我正在尝试将这段旧代码片段转换为与 gensim 的更新版本一致。我能够将 model.wv.vocab 转换为 model.wv.key_to_index,但模型 [model.wv.vocab] 以及如何转换它存在问题。
代码如下:
model = Word2Vec(corpus, min_count = 1, vector_size = 5 )
#pass the embeddings to PCA
X = model[model.wv.vocab]
pca = PCA(n_components=2)
result = pca.fit_transform(X)
#create df from the pca results
pca_df = pd.DataFrame(result, columns = ['x','y'])
我试过这个:
#pass the embeddings to PCA
X = model.wv.key_to_index
pca = PCA(n_components=2)
result = pca.fit_transform(X)
#create df from the pca results
pca_df = pd.DataFrame(result, columns = ['x','y'])
并不断出现错误。
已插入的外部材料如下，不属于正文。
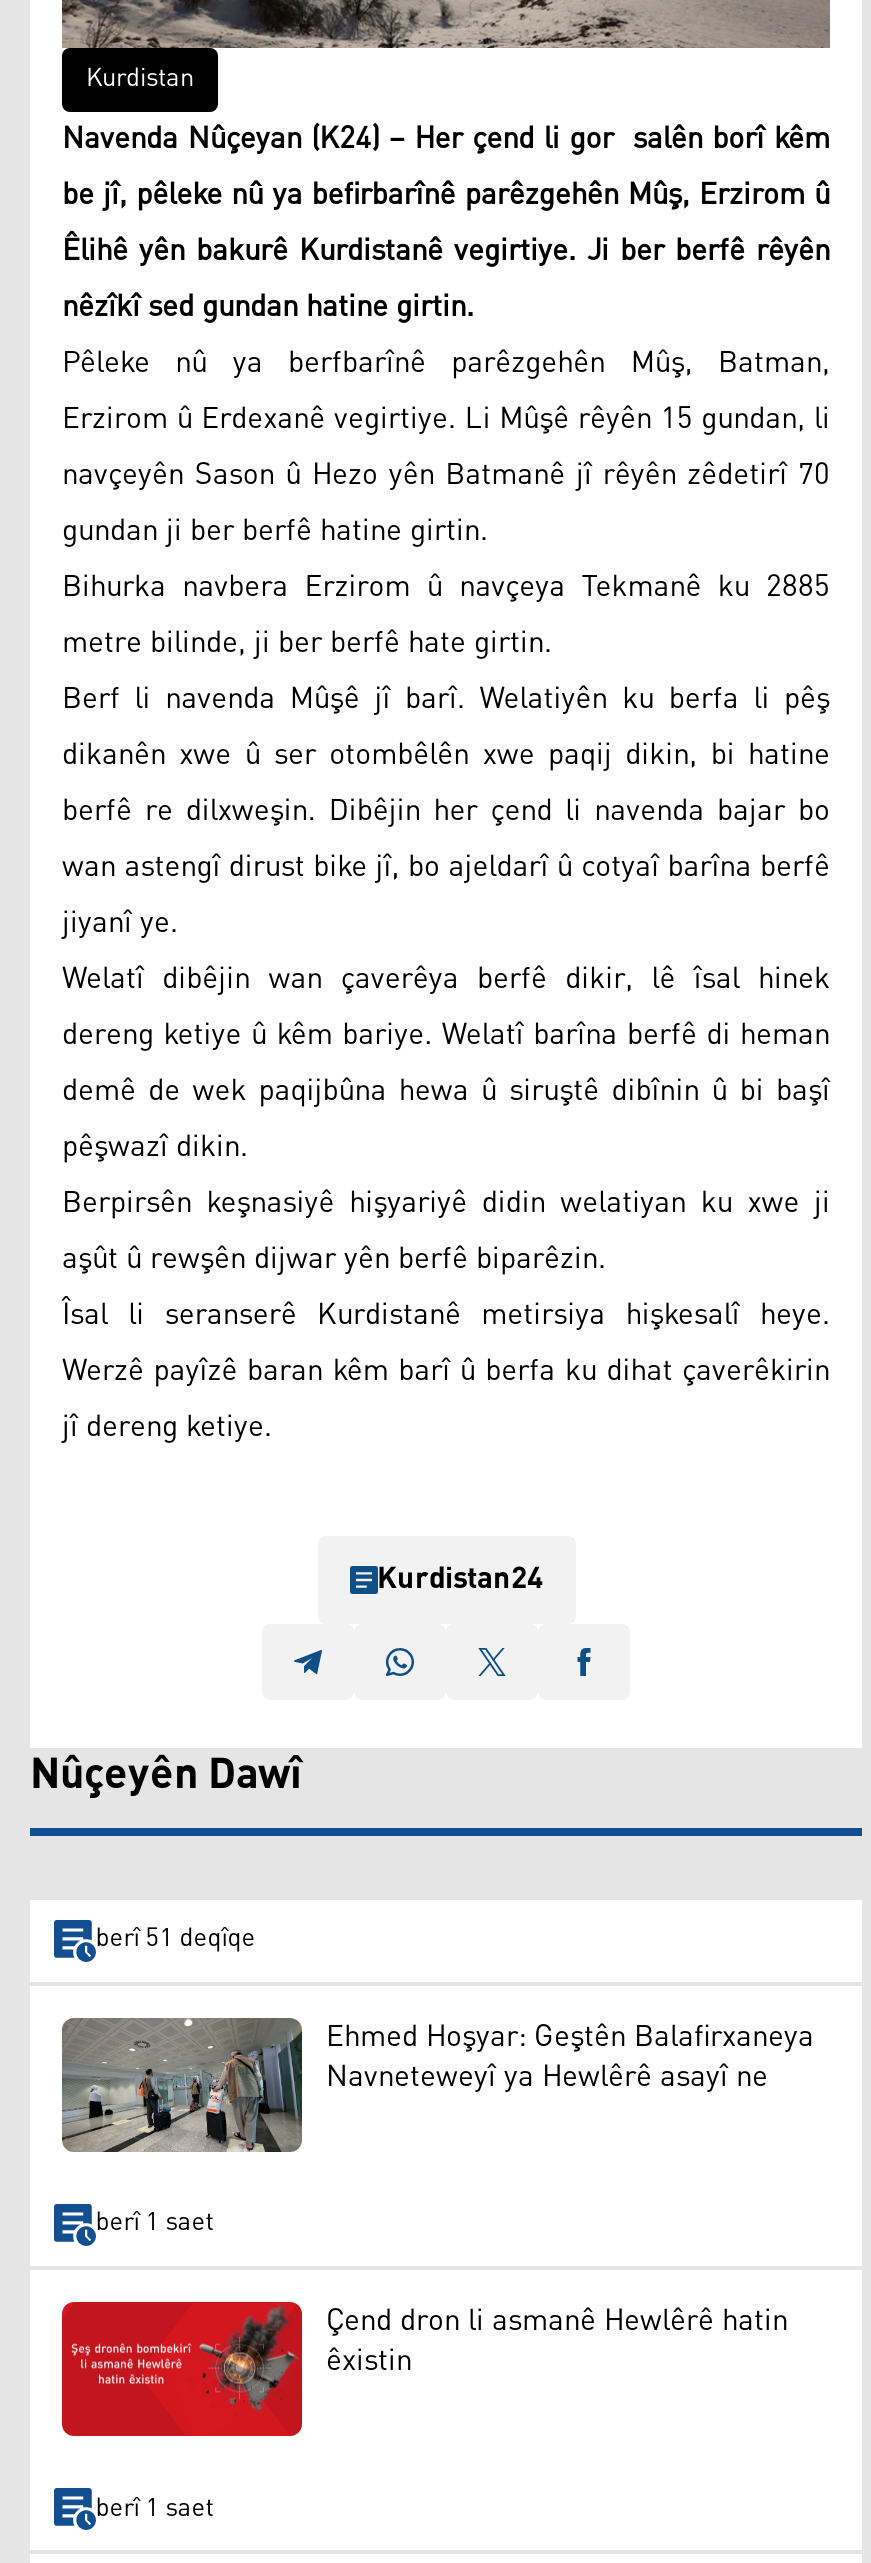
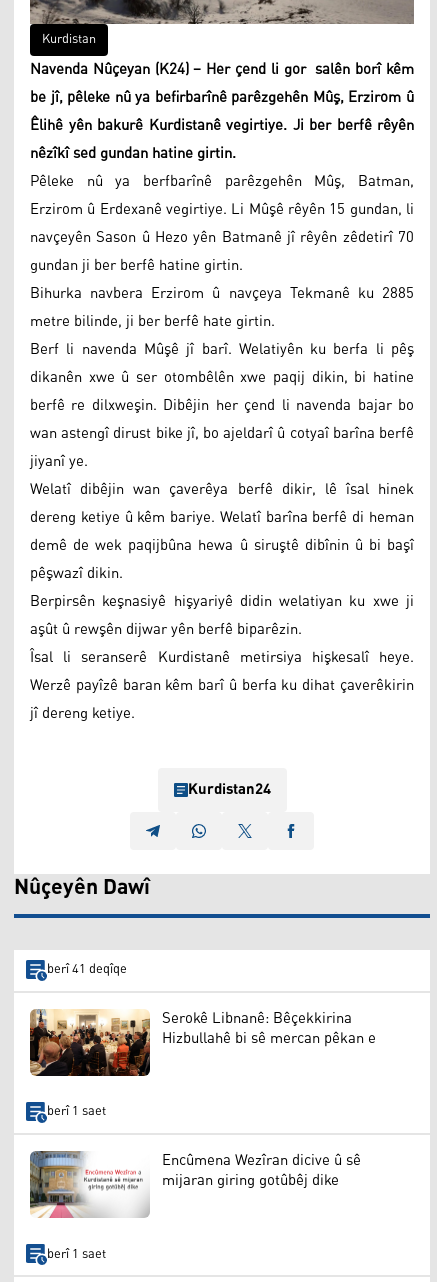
- berî 51 deqîqe
+ berî 41 deqîqe

- [image]
- Ehmed Hoşyar: Geştên Balafirxaneya
- Navneteweyî ya Hewlêrê asayî ne
+ [image]
+ Serokê Libnanê: Bêçekkirina
+ Hizbullahê bi sê mercan pêkan e

- [image]
- Çend dron li asmanê Hewlêrê hatin
- êxistin
+ [image]
+ Encûmena Wezîran dicive û sê
+ mijaran giring gotûbêj dike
这是 model.wv.key_to_index 的样子:
{'the': 0,
'in': 1,
'of': 2,
'on': 3,
'': 4,
'and': 5,
'a': 6,
'to': 7,
'were': 8,
'forces': 9,
'by': 10,
'was': 11,
'at': 12,
'against': 13,
'for': 14,
'protest': 15,
'with': 16,
'an': 17,
'as': 18,
'police': 19,
'killed': 20,
'district': 21,
'city': 22,
'people': 23,
'al': 24,
'came': 996,
'donbass': 997,
'resulting': 998,
'financial': 999}
这段代码最终对我有用:
word_vectors = model.wv
# Accessing word vectors using the updated syntax
vectors = word_vectors.vectors
vocab = word_vectors.index_to_key
# Retrieving vectors for specific words (for instance, for the first 10 words)
selected_words = vocab[:10]
selected_vectors = [word_vectors[word] for word in selected_words]